In short, you use the Cholesky transformation to transform standardized uncorrelated data into scaled correlated data. The remarkable thing is that you can specify the covariance and then directly compute the Cholesky transformation that will result in that covariance. This is a special property of the multivariate normal distribution. For a discussion about how to perform similar computations for other multivariate distributions, see Chapter 9 in Simulating Data with SAS (Wicklin 2013).

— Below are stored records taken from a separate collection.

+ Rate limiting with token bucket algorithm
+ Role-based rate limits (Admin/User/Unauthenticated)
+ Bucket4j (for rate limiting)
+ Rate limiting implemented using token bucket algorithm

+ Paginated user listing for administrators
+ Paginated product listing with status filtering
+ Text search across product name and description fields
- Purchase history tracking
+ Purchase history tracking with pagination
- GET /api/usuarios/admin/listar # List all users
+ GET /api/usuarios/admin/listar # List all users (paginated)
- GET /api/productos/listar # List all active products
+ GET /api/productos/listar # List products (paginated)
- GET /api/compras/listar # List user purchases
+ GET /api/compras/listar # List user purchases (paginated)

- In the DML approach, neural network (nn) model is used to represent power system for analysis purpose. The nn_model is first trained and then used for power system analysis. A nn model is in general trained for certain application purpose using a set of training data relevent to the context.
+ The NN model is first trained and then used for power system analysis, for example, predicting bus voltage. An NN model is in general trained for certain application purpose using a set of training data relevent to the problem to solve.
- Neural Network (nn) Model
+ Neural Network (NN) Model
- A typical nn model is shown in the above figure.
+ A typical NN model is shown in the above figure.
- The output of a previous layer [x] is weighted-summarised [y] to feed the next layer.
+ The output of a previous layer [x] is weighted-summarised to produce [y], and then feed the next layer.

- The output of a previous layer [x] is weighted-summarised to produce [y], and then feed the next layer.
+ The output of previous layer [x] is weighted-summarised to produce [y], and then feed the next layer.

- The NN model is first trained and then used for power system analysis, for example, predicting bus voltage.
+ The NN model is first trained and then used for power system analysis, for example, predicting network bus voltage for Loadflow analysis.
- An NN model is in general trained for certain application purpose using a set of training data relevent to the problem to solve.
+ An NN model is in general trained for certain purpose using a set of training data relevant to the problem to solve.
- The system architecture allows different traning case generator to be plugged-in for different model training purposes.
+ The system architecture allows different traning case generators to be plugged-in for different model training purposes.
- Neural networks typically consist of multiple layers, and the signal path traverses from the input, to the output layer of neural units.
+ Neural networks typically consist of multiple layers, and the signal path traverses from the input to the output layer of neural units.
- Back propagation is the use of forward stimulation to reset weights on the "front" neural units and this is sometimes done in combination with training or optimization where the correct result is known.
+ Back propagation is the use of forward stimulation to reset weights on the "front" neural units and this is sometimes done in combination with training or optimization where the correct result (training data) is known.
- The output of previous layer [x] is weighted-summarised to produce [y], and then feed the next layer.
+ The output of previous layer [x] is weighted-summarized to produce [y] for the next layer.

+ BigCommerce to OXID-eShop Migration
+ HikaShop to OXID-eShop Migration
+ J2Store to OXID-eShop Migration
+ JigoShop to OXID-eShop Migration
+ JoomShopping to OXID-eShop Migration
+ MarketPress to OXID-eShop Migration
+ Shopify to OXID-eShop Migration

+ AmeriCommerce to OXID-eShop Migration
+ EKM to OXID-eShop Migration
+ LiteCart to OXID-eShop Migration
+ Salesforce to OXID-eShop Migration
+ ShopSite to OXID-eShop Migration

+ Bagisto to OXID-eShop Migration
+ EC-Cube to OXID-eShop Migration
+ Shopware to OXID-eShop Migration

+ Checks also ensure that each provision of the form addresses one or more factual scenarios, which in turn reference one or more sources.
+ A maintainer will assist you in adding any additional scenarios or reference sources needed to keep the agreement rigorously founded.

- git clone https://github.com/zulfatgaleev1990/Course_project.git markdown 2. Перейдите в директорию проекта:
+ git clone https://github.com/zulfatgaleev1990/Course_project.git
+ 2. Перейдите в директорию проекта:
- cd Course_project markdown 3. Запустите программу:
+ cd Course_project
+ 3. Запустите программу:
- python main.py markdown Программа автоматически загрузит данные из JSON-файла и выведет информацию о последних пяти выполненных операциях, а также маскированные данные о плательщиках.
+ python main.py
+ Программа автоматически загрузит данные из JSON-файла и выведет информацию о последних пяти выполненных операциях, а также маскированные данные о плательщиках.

Let's illustrate this method by using a two-dimensional example. The following SAS/IML program generates 200 standardized uncorrelated data points. In the standardized coordinate system, the Euclidean distance and the Mahalanobis distance are the same. It is therefore easy to generate an outlier: you can generate any point whose distance to the origin is larger than some cutoff value. The following program generates outliers that are 5 units from the origin:

ods graphics / width=400px height=400px attrpriority=none;
proc iml;
/* generate standardized uncorrelated data */
call randseed(123);
N = 200;
x = randfun(N//2, "Normal"); /* 2-dimensional data. X ~ MVN(0, I(2)) */
 
/* covariance matrix is product of diagonal (scaling) and correlation matrices.
   See https://blogs.sas.com/content/iml/2010/12/10/converting-between-correlation-and-covariance-matrices.html
 */
R = {1   0.9,             /* correlation matrix */
     0.9 1  };
D = {4 9};                /* standard deviations */
Sigma = corr2cov(R, D);   /* Covariance matrix Sigma = D*R*D */
print Sigma;
 
/* U is the Cholesky transformation that scales and correlates the data */
U = root(Sigma);
 
/* add a few unusual points (outliers) */
pi = constant('pi');
t = T(0:11) * pi / 6;            /* evenly spaced points in [0, 2p) */
outliers = 5#cos(t) || 5#sin(t); /* evenly spaced on circle r=5 */
v = x // outliers;               /* concatenate MVN data and outliers */
w = v*U;                         /* transform from stdized to data coords */
 
labl = j(N,1," ") // T('0':'11');
Type = j(N,1,"Normal") // j(12,1,"Outliers");
title "Markers on Circle r=5";
title2 "Evenly spaced angles t[i] = i*pi/6";
call scatter(w[,1], w[,2]) grid={x y} datalabel=labl group=Type;

The program simulates standardized uncorrelated data (X ~ MVN(0, I(2))) and then appends 12 points on the circle of radius 5. The Cholesky transformation correlates the data. The correlated data are shown in the scatter plot. The circle of outliers has been transformed into an ellipse of outliers. The original outliers are 5 Euclidean units from the origin; the transformed outliers are 5 units of Mahalanobis distance from the origin, as shown by the following computation:

center = {0 0};
MD = mahalanobis(w, center, Sigma);     /* compute MD based on MVN(0, Sigma) */
obsNum = 1:nrow(w);
title "Mahalanobis Distance of MVN Data and Outliers";
call scatter(obsNum, MD) grid={x y} group=Type;

Adding outliers at different Mahalanobis distances

The same technique enables you to add outliers at any distance to the origin. For example, the following modification of the program adds outliers that are 5, 6, and 10 units from the origin. The t parameter determines the angular position of the outlier on the circle:

MD = {5, 6, 10};               /* MD for outlier */
t = {0, 3, 10} * pi / 6;       /* angular positions */
outliers = MD#cos(t) ||  MD#sin(t);
v = x // outliers;             /* concatenate MVN data and outliers */
w = v*U;                       /* transform from stdized to data coords */
 
labl = j(N,1," ") // {'p1','p2','p3'};
Type = j(N,1,"Normal") // j(nrow(t),1,"Outlier");
call scatter(w[,1], w[,2]) grid={x y} datalabel=labl group=Type;

If you use the Euclidean distance, the second and third outliers (p2 and p3) are closer to the center of the data than p1. However, if you draw the probability ellipses for these data, you will see that p1 is more probable than p2 and p3. This is why the Mahalanobis distance is used for measuring how extreme an outlier is. The Mahalanobis distances of p1, p2, and p3 are 5, 6, and 10, respectively.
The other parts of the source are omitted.